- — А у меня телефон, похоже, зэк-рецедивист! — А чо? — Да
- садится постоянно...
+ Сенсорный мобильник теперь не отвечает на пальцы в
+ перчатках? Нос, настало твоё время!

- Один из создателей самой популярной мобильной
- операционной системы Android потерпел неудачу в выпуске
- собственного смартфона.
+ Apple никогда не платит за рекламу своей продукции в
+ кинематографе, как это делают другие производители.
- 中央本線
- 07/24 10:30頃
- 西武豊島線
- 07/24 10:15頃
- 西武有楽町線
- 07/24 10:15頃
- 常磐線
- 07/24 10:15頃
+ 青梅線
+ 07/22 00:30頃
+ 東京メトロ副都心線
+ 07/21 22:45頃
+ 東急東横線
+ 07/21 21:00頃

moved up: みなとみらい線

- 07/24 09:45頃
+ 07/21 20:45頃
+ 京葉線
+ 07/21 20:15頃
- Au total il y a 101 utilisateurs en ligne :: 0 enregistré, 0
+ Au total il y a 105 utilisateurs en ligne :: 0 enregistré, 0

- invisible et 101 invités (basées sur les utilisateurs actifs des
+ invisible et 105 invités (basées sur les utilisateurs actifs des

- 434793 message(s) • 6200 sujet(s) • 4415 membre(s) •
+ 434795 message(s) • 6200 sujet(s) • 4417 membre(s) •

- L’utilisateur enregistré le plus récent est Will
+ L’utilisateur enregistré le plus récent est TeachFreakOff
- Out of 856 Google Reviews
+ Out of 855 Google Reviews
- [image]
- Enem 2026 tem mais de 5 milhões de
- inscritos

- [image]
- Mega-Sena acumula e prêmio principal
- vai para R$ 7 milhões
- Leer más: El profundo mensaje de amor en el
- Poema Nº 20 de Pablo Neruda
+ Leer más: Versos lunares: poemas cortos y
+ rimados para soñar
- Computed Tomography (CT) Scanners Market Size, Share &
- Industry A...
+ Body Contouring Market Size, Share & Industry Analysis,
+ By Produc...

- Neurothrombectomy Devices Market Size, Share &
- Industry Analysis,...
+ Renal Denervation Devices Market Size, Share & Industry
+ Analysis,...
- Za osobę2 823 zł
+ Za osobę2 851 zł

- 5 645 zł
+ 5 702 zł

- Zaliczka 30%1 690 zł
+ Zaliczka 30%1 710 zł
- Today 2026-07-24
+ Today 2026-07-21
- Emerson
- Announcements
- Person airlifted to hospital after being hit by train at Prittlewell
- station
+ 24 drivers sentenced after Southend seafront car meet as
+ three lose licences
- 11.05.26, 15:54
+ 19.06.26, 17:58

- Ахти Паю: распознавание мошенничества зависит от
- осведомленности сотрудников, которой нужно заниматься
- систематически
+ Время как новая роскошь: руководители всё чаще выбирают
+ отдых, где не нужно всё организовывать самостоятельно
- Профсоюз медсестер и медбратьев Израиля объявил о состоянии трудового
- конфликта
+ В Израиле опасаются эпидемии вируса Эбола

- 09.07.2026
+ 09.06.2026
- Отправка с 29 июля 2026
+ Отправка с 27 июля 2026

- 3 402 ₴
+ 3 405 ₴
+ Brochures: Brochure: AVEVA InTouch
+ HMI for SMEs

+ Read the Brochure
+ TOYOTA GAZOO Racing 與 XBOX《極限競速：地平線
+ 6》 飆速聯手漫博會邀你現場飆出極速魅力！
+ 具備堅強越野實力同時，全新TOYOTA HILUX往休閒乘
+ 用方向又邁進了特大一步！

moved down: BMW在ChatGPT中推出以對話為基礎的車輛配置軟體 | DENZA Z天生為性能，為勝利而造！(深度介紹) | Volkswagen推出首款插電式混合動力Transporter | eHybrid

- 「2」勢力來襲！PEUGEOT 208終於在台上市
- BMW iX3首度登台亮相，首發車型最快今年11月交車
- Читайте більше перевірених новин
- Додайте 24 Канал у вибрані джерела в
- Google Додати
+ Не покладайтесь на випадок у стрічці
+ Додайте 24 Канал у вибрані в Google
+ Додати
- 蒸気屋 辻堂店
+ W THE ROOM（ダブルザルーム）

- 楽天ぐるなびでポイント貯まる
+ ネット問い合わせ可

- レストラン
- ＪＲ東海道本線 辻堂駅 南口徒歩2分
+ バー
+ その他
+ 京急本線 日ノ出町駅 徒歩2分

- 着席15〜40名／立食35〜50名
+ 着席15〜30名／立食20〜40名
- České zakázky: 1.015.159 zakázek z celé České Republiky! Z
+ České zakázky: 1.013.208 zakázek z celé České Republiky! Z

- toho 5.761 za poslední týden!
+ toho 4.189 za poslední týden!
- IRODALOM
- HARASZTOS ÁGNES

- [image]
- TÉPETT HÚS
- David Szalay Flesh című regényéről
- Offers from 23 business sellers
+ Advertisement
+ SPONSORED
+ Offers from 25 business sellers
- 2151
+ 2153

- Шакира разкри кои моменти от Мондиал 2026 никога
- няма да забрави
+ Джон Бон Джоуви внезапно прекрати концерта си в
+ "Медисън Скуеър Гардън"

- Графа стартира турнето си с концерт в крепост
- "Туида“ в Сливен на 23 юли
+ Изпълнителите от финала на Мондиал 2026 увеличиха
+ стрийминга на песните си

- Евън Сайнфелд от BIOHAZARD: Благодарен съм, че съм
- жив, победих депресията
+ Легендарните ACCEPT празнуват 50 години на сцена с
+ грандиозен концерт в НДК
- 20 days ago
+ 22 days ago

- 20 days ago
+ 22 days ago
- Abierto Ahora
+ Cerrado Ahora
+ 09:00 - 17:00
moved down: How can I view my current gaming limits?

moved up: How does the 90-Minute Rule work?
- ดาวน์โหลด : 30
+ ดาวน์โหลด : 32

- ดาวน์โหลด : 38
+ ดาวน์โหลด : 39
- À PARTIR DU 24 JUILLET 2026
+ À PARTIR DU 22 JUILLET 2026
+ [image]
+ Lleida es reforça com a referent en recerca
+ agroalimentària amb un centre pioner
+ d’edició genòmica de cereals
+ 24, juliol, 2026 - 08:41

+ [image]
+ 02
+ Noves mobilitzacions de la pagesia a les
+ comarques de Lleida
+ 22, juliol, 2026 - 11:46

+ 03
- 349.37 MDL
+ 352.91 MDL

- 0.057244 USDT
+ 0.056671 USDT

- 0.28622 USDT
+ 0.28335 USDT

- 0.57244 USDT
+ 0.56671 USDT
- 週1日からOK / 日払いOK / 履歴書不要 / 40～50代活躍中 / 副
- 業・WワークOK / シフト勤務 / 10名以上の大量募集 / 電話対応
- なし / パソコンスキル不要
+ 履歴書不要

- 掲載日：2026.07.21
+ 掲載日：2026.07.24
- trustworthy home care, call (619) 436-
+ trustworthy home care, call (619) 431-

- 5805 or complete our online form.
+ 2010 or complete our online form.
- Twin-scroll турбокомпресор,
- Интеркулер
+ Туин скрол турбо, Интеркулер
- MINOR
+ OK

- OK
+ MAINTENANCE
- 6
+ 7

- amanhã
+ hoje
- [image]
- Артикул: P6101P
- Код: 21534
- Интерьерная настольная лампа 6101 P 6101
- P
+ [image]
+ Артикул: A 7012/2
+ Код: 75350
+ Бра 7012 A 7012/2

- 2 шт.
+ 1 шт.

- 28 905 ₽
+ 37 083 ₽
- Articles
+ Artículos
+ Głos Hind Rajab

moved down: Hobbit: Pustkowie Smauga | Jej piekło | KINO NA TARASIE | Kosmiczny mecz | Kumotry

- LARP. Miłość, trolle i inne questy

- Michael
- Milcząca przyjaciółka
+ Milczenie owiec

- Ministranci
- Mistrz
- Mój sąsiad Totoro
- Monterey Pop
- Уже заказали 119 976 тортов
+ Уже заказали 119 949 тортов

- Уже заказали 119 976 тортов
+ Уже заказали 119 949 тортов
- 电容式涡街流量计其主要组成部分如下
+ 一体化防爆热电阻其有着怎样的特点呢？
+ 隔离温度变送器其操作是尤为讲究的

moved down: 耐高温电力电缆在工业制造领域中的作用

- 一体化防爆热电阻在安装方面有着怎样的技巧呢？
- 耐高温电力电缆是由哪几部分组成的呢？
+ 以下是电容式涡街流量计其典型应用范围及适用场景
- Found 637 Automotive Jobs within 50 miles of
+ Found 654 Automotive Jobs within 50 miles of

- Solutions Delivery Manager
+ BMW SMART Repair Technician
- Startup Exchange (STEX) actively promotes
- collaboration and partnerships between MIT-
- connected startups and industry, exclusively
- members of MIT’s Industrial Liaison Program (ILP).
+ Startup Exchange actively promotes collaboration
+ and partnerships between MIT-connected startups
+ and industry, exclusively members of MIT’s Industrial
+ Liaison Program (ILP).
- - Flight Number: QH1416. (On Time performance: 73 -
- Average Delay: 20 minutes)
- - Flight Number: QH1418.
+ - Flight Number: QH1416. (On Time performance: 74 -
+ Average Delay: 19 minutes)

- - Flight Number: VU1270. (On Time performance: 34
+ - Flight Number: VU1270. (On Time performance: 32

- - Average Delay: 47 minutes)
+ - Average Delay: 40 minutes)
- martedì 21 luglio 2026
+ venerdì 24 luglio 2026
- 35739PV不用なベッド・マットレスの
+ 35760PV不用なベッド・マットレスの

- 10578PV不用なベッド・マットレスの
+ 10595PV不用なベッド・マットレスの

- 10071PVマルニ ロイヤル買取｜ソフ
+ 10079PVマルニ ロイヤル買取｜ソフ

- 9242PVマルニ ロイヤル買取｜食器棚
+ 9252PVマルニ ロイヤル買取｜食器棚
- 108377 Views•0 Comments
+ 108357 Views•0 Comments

■ ■ ■ ■ ■

» **Problem requirements**
In the entries above, locate every line with the word "ロイヤル買取" and copy it.

» **Result of this task**
- 10071PVマルニ ロイヤル買取｜ソフ
+ 10079PVマルニ ロイヤル買取｜ソフ
- 9242PVマルニ ロイヤル買取｜食器棚
+ 9252PVマルニ ロイヤル買取｜食器棚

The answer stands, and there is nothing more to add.